Nothing in the data may be altered; copy it all exactly.

** Opening DATA RECORDS block **

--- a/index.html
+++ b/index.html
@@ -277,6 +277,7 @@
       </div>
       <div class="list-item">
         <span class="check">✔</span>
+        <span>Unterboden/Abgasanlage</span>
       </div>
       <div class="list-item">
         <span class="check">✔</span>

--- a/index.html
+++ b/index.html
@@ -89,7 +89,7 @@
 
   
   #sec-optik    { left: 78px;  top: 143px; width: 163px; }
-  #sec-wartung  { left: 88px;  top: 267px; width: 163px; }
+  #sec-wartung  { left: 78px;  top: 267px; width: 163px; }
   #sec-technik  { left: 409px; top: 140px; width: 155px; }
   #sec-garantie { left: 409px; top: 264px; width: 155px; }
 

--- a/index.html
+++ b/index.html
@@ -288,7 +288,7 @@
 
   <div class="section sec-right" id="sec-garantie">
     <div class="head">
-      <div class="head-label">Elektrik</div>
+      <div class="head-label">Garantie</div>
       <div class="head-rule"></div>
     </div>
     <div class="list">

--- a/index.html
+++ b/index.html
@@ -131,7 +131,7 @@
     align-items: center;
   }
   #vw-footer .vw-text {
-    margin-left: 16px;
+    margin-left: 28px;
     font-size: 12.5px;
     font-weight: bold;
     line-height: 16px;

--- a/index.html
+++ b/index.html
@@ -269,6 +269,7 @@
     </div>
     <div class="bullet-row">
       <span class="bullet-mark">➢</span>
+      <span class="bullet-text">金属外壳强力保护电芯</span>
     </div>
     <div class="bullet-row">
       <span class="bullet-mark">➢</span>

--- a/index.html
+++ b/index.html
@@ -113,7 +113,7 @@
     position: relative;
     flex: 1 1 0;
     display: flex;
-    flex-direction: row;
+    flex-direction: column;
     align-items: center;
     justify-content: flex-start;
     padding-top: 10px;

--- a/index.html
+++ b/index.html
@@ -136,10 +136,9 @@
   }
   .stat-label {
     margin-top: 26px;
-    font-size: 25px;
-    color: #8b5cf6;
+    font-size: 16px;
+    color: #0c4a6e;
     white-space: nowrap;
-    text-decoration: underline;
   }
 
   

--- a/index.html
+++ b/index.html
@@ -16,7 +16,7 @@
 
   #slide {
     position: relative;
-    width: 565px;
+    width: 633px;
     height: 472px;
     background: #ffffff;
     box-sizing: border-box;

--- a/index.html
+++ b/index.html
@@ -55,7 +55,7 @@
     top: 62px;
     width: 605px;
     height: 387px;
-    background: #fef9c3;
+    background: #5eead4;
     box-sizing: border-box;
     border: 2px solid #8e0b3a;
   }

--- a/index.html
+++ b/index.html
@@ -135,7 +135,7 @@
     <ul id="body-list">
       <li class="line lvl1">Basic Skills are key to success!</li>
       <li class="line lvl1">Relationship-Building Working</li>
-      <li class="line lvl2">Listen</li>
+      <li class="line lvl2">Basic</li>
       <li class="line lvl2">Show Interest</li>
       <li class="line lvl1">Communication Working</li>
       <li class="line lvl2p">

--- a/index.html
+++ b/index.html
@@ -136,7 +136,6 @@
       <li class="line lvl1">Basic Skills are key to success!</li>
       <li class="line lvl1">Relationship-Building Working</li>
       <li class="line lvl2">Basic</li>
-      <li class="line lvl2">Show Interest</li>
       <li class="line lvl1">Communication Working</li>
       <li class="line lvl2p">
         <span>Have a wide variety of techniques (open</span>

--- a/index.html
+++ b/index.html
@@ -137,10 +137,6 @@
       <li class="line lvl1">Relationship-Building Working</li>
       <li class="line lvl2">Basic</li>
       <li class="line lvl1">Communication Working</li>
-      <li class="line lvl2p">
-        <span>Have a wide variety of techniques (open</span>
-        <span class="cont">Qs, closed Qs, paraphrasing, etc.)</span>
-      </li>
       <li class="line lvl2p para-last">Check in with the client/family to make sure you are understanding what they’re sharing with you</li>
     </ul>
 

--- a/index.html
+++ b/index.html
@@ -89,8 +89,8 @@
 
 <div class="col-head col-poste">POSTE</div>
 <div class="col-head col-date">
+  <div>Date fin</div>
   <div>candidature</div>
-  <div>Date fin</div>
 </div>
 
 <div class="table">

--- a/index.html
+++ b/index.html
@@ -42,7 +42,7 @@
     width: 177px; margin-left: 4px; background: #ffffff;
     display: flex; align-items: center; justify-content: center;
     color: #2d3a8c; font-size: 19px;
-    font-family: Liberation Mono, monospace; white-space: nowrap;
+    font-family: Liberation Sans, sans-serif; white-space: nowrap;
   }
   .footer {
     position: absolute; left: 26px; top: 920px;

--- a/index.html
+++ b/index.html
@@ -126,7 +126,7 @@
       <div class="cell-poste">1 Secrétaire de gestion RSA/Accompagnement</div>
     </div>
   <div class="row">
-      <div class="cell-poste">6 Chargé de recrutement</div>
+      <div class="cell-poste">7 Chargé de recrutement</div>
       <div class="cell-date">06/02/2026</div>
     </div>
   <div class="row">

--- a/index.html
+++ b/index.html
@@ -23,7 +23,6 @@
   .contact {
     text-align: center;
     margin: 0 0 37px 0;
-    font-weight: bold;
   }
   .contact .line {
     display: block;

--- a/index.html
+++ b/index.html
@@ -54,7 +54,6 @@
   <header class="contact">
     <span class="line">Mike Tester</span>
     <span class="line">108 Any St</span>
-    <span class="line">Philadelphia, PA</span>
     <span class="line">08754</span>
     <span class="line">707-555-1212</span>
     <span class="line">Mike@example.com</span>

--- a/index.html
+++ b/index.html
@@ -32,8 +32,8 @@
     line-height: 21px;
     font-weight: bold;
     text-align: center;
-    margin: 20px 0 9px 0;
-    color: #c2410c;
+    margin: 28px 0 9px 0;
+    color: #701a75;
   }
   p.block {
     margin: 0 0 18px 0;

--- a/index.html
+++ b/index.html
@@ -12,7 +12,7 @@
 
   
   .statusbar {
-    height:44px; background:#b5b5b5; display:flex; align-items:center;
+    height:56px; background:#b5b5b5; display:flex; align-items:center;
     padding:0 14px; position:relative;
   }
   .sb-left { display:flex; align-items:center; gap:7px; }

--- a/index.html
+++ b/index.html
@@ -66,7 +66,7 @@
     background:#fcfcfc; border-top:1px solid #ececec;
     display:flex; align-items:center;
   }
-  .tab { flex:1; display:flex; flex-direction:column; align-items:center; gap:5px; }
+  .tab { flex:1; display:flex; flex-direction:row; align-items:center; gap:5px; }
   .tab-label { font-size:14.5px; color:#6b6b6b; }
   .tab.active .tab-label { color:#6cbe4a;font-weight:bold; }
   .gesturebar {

** Closing DATA RECORDS block **

## [TASK RESPONSE]
--- a/index.html
+++ b/index.html
@@ -277,6 +277,7 @@
       </div>
       <div class="list-item">
         <span class="check">✔</span>
+        <span>Unterboden/Abgasanlage</span>
       </div>
       <div class="list-item">
         <span class="check">✔</span>

--- a/index.html
+++ b/index.html
@@ -89,7 +89,7 @@
 
   
   #sec-optik    { left: 78px;  top: 143px; width: 163px; }
-  #sec-wartung  { left: 88px;  top: 267px; width: 163px; }
+  #sec-wartung  { left: 78px;  top: 267px; width: 163px; }
   #sec-technik  { left: 409px; top: 140px; width: 155px; }
   #sec-garantie { left: 409px; top: 264px; width: 155px; }
 

--- a/index.html
+++ b/index.html
@@ -288,7 +288,7 @@
 
   <div class="section sec-right" id="sec-garantie">
     <div class="head">
-      <div class="head-label">Elektrik</div>
+      <div class="head-label">Garantie</div>
       <div class="head-rule"></div>
     </div>
     <div class="list">

--- a/index.html
+++ b/index.html
@@ -131,7 +131,7 @@
     align-items: center;
   }
   #vw-footer .vw-text {
-    margin-left: 16px;
+    margin-left: 28px;
     font-size: 12.5px;
     font-weight: bold;
     line-height: 16px;

--- a/index.html
+++ b/index.html
@@ -269,6 +269,7 @@
     </div>
     <div class="bullet-row">
       <span class="bullet-mark">➢</span>
+      <span class="bullet-text">金属外壳强力保护电芯</span>
     </div>
     <div class="bullet-row">
       <span class="bullet-mark">➢</span>

--- a/index.html
+++ b/index.html
@@ -113,7 +113,7 @@
     position: relative;
     flex: 1 1 0;
     display: flex;
-    flex-direction: row;
+    flex-direction: column;
     align-items: center;
     justify-content: flex-start;
     padding-top: 10px;

--- a/index.html
+++ b/index.html
@@ -136,10 +136,9 @@
   }
   .stat-label {
     margin-top: 26px;
-    font-size: 25px;
-    color: #8b5cf6;
+    font-size: 16px;
+    color: #0c4a6e;
     white-space: nowrap;
-    text-decoration: underline;
   }
 
   

--- a/index.html
+++ b/index.html
@@ -16,7 +16,7 @@
 
   #slide {
     position: relative;
-    width: 565px;
+    width: 633px;
     height: 472px;
     background: #ffffff;
     box-sizing: border-box;

--- a/index.html
+++ b/index.html
@@ -55,7 +55,7 @@
     top: 62px;
     width: 605px;
     height: 387px;
-    background: #fef9c3;
+    background: #5eead4;
     box-sizing: border-box;
     border: 2px solid #8e0b3a;
   }

--- a/index.html
+++ b/index.html
@@ -135,7 +135,7 @@
     <ul id="body-list">
       <li class="line lvl1">Basic Skills are key to success!</li>
       <li class="line lvl1">Relationship-Building Working</li>
-      <li class="line lvl2">Listen</li>
+      <li class="line lvl2">Basic</li>
       <li class="line lvl2">Show Interest</li>
       <li class="line lvl1">Communication Working</li>
       <li class="line lvl2p">

--- a/index.html
+++ b/index.html
@@ -136,7 +136,6 @@
       <li class="line lvl1">Basic Skills are key to success!</li>
       <li class="line lvl1">Relationship-Building Working</li>
       <li class="line lvl2">Basic</li>
-      <li class="line lvl2">Show Interest</li>
       <li class="line lvl1">Communication Working</li>
       <li class="line lvl2p">
         <span>Have a wide variety of techniques (open</span>

--- a/index.html
+++ b/index.html
@@ -137,10 +137,6 @@
       <li class="line lvl1">Relationship-Building Working</li>
       <li class="line lvl2">Basic</li>
       <li class="line lvl1">Communication Working</li>
-      <li class="line lvl2p">
-        <span>Have a wide variety of techniques (open</span>
-        <span class="cont">Qs, closed Qs, paraphrasing, etc.)</span>
-      </li>
       <li class="line lvl2p para-last">Check in with the client/family to make sure you are understanding what they’re sharing with you</li>
     </ul>
 

--- a/index.html
+++ b/index.html
@@ -89,8 +89,8 @@
 
 <div class="col-head col-poste">POSTE</div>
 <div class="col-head col-date">
+  <div>Date fin</div>
   <div>candidature</div>
-  <div>Date fin</div>
 </div>
 
 <div class="table">

--- a/index.html
+++ b/index.html
@@ -42,7 +42,7 @@
     width: 177px; margin-left: 4px; background: #ffffff;
     display: flex; align-items: center; justify-content: center;
     color: #2d3a8c; font-size: 19px;
-    font-family: Liberation Mono, monospace; white-space: nowrap;
+    font-family: Liberation Sans, sans-serif; white-space: nowrap;
   }
   .footer {
     position: absolute; left: 26px; top: 920px;

--- a/index.html
+++ b/index.html
@@ -126,7 +126,7 @@
       <div class="cell-poste">1 Secrétaire de gestion RSA/Accompagnement</div>
     </div>
   <div class="row">
-      <div class="cell-poste">6 Chargé de recrutement</div>
+      <div class="cell-poste">7 Chargé de recrutement</div>
       <div class="cell-date">06/02/2026</div>
     </div>
   <div class="row">

--- a/index.html
+++ b/index.html
@@ -23,7 +23,6 @@
   .contact {
     text-align: center;
     margin: 0 0 37px 0;
-    font-weight: bold;
   }
   .contact .line {
     display: block;

--- a/index.html
+++ b/index.html
@@ -54,7 +54,6 @@
   <header class="contact">
     <span class="line">Mike Tester</span>
     <span class="line">108 Any St</span>
-    <span class="line">Philadelphia, PA</span>
     <span class="line">08754</span>
     <span class="line">707-555-1212</span>
     <span class="line">Mike@example.com</span>

--- a/index.html
+++ b/index.html
@@ -32,8 +32,8 @@
     line-height: 21px;
     font-weight: bold;
     text-align: center;
-    margin: 20px 0 9px 0;
-    color: #c2410c;
+    margin: 28px 0 9px 0;
+    color: #701a75;
   }
   p.block {
     margin: 0 0 18px 0;

--- a/index.html
+++ b/index.html
@@ -12,7 +12,7 @@
 
   
   .statusbar {
-    height:44px; background:#b5b5b5; display:flex; align-items:center;
+    height:56px; background:#b5b5b5; display:flex; align-items:center;
     padding:0 14px; position:relative;
   }
   .sb-left { display:flex; align-items:center; gap:7px; }

--- a/index.html
+++ b/index.html
@@ -66,7 +66,7 @@
     background:#fcfcfc; border-top:1px solid #ececec;
     display:flex; align-items:center;
   }
-  .tab { flex:1; display:flex; flex-direction:column; align-items:center; gap:5px; }
+  .tab { flex:1; display:flex; flex-direction:row; align-items:center; gap:5px; }
   .tab-label { font-size:14.5px; color:#6b6b6b; }
   .tab.active .tab-label { color:#6cbe4a;font-weight:bold; }
   .gesturebar {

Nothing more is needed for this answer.